[Change detection data]
---
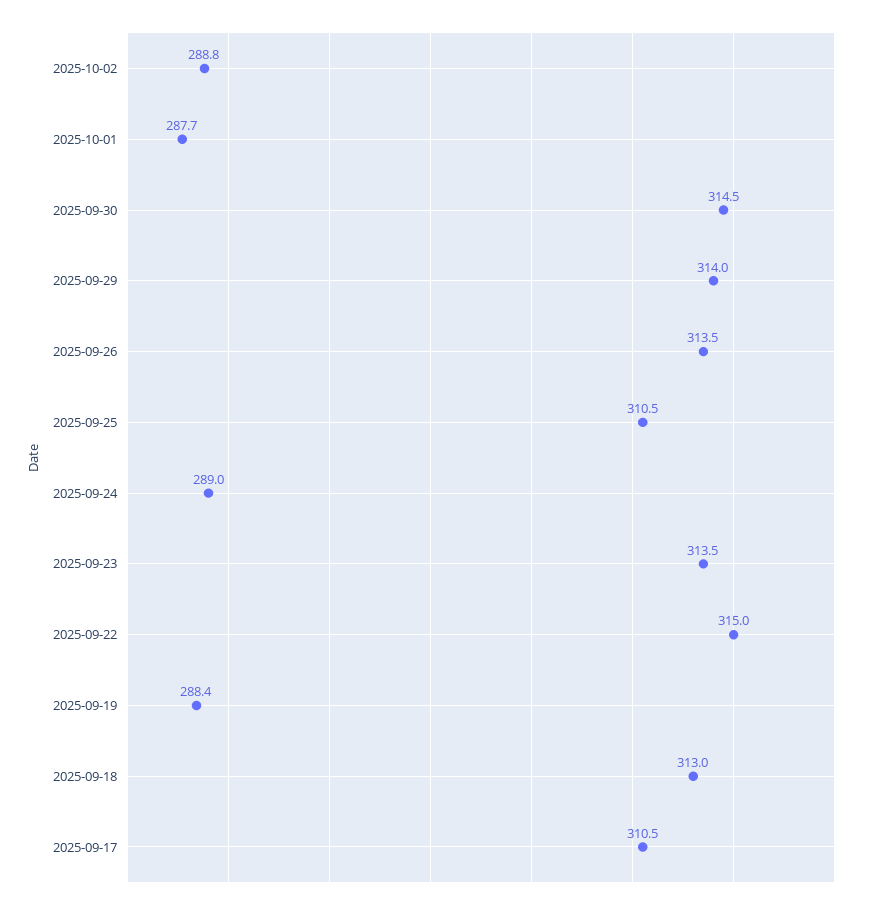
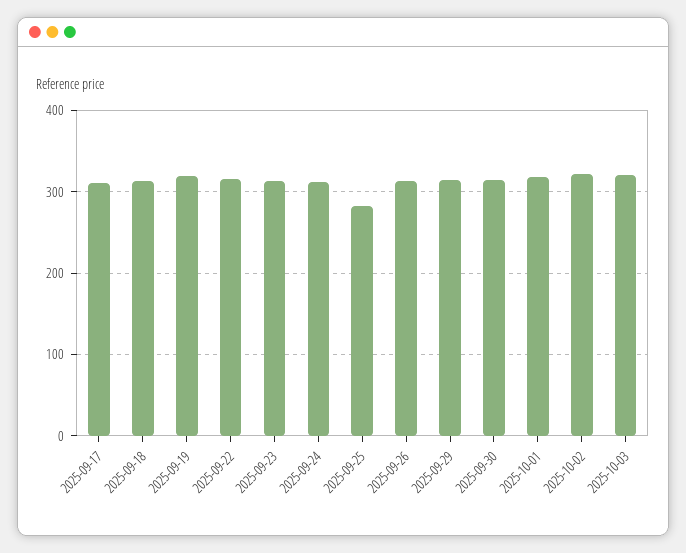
2025-10-02: 288.8 -> 320
2025-10-01: 287.7 -> 320
2025-09-25: 310.5 -> 280
2025-09-24: 289 -> 310
2025-09-19: 288.4 -> 320
2025-10-03: none -> 320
---
• **EXERCISE DIRECTIONS**:
All lines from the line holding "2025-09-25: 310.5 -> 280" through the end of the records above need to be transcribed exactly, and no other text should appear.

• **REPLY**:
2025-09-25: 310.5 -> 280
2025-09-24: 289 -> 310
2025-09-19: 288.4 -> 320
2025-10-03: none -> 320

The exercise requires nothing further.